◆ TASK OBJECTIVE ◆
Below are some entries. Repeat exactly the lines from the one with "[97,354,514,370] XX University" through the one with "(411, 1233) none", and only those.

◆ SOURCE MATERIAL ◆
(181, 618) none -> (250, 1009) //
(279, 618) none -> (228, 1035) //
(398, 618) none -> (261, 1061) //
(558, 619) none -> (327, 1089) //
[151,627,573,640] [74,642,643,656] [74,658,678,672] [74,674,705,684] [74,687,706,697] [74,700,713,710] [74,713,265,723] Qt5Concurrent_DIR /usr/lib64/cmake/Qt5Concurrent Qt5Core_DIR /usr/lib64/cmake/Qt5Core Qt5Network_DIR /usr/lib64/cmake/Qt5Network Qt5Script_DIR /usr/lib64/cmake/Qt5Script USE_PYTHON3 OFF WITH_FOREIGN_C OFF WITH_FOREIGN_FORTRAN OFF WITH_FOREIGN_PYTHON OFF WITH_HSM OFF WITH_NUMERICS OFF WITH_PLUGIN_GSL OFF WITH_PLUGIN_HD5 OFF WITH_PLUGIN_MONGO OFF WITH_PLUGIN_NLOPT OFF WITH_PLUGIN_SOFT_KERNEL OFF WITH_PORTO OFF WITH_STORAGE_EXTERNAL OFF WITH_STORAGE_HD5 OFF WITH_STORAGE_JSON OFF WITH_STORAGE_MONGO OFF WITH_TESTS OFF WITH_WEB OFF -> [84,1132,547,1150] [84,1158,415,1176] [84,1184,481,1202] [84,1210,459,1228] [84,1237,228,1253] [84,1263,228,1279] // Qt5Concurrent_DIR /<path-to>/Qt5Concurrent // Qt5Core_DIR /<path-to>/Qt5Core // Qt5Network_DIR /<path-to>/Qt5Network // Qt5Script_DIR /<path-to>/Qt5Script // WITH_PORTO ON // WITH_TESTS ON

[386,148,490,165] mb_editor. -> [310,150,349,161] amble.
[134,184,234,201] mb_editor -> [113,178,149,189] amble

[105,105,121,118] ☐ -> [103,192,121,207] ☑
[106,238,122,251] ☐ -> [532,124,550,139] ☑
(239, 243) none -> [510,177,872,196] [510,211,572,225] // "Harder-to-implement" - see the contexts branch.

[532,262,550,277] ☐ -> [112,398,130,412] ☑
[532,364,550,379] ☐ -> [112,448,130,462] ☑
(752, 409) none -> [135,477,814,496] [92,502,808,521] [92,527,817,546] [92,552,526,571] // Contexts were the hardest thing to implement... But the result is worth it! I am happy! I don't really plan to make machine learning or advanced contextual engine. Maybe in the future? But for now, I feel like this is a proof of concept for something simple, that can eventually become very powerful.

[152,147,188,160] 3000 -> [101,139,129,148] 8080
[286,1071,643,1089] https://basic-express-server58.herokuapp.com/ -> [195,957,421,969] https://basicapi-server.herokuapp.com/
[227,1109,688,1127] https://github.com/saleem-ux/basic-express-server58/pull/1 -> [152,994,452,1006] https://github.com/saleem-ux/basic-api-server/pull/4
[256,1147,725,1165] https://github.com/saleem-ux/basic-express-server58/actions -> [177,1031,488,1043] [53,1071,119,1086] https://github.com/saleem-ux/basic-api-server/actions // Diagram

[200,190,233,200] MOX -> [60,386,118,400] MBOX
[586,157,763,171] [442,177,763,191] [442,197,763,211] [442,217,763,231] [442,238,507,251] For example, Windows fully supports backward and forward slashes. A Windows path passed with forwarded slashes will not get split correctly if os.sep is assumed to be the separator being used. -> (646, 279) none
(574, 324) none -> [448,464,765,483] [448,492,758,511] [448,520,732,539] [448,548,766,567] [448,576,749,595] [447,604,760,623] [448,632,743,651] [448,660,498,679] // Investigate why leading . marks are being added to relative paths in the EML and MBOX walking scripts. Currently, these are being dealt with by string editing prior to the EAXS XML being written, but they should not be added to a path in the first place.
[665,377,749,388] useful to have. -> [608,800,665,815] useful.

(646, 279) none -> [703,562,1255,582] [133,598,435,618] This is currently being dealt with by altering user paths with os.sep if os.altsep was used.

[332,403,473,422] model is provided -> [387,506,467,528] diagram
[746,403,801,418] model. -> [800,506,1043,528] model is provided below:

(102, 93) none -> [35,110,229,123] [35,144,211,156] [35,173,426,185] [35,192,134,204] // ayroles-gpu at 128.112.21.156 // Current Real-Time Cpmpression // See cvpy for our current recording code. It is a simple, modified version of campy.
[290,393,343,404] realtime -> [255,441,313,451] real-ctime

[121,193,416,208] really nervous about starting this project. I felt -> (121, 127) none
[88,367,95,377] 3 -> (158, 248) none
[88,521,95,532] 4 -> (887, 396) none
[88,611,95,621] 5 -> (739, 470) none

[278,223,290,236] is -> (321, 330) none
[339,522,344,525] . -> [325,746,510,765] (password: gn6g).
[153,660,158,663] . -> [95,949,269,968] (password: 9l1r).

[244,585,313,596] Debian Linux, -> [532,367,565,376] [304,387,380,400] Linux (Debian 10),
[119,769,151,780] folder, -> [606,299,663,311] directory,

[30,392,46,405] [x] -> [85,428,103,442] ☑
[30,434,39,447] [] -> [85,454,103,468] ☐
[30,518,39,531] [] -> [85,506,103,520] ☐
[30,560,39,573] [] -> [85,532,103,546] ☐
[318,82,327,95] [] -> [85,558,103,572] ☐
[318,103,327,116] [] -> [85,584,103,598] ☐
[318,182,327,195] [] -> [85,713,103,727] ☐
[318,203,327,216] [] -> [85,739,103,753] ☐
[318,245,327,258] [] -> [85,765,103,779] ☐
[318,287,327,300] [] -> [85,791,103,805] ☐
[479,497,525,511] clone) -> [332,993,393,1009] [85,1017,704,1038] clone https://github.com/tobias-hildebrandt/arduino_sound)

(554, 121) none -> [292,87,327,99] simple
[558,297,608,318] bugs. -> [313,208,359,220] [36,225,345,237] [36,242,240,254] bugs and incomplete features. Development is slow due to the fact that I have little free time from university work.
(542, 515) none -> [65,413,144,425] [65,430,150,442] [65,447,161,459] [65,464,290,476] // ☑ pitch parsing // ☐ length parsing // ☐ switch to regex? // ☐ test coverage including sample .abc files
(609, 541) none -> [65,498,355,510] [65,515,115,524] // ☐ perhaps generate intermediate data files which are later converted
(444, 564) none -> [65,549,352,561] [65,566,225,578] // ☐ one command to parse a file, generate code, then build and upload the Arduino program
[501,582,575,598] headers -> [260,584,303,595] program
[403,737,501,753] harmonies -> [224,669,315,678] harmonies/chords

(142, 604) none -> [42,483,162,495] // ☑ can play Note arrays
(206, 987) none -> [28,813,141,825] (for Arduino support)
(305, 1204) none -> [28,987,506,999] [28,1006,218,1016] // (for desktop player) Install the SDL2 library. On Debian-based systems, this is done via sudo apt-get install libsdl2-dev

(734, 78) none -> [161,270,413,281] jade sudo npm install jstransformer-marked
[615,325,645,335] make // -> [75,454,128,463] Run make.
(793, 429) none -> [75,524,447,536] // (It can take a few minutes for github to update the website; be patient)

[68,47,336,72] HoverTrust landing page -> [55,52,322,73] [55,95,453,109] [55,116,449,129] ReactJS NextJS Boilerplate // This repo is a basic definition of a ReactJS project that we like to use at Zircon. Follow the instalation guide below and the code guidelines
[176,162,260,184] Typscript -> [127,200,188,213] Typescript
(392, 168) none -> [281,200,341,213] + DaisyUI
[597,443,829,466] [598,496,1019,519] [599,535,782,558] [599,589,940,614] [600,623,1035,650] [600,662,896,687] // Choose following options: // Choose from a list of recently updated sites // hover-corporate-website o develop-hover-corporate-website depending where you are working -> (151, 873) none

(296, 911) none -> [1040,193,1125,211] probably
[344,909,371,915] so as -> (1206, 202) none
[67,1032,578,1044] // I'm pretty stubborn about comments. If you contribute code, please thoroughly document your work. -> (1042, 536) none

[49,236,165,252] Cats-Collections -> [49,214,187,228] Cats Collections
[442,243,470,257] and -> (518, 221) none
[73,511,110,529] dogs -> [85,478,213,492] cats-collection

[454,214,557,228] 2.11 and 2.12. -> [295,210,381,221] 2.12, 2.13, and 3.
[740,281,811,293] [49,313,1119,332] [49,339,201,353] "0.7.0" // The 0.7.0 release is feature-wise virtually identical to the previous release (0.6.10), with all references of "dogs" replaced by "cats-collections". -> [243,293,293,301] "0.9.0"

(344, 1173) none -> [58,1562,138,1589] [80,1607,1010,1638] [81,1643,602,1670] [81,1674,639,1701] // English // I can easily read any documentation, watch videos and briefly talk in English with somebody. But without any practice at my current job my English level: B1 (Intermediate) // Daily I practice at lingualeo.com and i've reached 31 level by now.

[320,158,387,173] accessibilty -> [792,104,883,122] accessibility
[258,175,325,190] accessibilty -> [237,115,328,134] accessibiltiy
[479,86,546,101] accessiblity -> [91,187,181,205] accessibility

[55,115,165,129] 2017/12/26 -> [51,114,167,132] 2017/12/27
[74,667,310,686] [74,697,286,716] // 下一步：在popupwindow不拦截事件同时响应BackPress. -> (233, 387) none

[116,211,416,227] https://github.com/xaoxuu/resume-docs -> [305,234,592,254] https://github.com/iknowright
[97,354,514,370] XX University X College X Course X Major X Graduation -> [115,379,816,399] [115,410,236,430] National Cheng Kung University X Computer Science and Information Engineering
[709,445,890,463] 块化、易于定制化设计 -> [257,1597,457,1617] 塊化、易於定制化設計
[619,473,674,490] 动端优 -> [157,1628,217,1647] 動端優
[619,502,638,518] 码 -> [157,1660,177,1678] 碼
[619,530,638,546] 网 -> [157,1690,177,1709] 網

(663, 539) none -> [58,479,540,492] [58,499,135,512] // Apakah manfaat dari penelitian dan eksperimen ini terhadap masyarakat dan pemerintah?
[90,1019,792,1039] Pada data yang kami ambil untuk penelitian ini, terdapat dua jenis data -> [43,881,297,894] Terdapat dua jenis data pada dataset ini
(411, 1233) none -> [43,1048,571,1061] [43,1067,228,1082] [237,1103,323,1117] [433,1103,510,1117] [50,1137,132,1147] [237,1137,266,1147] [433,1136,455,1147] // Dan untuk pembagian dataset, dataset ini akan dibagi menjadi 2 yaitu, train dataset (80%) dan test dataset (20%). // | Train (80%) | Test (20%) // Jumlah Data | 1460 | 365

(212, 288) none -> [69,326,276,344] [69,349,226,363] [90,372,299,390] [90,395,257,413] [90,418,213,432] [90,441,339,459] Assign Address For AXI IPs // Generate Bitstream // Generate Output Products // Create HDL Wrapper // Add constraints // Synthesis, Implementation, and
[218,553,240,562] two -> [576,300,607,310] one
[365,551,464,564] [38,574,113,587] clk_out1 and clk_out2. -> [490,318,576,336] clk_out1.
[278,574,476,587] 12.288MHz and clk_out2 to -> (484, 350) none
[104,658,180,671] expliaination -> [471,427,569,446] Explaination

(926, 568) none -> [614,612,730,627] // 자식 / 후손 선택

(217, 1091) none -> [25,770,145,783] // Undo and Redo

◆ TASK RESPONSE ◆
[97,354,514,370] XX University X College X Course X Major X Graduation -> [115,379,816,399] [115,410,236,430] National Cheng Kung University X Computer Science and Information Engineering
[709,445,890,463] 块化、易于定制化设计 -> [257,1597,457,1617] 塊化、易於定制化設計
[619,473,674,490] 动端优 -> [157,1628,217,1647] 動端優
[619,502,638,518] 码 -> [157,1660,177,1678] 碼
[619,530,638,546] 网 -> [157,1690,177,1709] 網

(663, 539) none -> [58,479,540,492] [58,499,135,512] // Apakah manfaat dari penelitian dan eksperimen ini terhadap masyarakat dan pemerintah?
[90,1019,792,1039] Pada data yang kami ambil untuk penelitian ini, terdapat dua jenis data -> [43,881,297,894] Terdapat dua jenis data pada dataset ini
(411, 1233) none -> [43,1048,571,1061] [43,1067,228,1082] [237,1103,323,1117] [433,1103,510,1117] [50,1137,132,1147] [237,1137,266,1147] [433,1136,455,1147] // Dan untuk pembagian dataset, dataset ini akan dibagi menjadi 2 yaitu, train dataset (80%) dan test dataset (20%). // | Train (80%) | Test (20%) // Jumlah Data | 1460 | 365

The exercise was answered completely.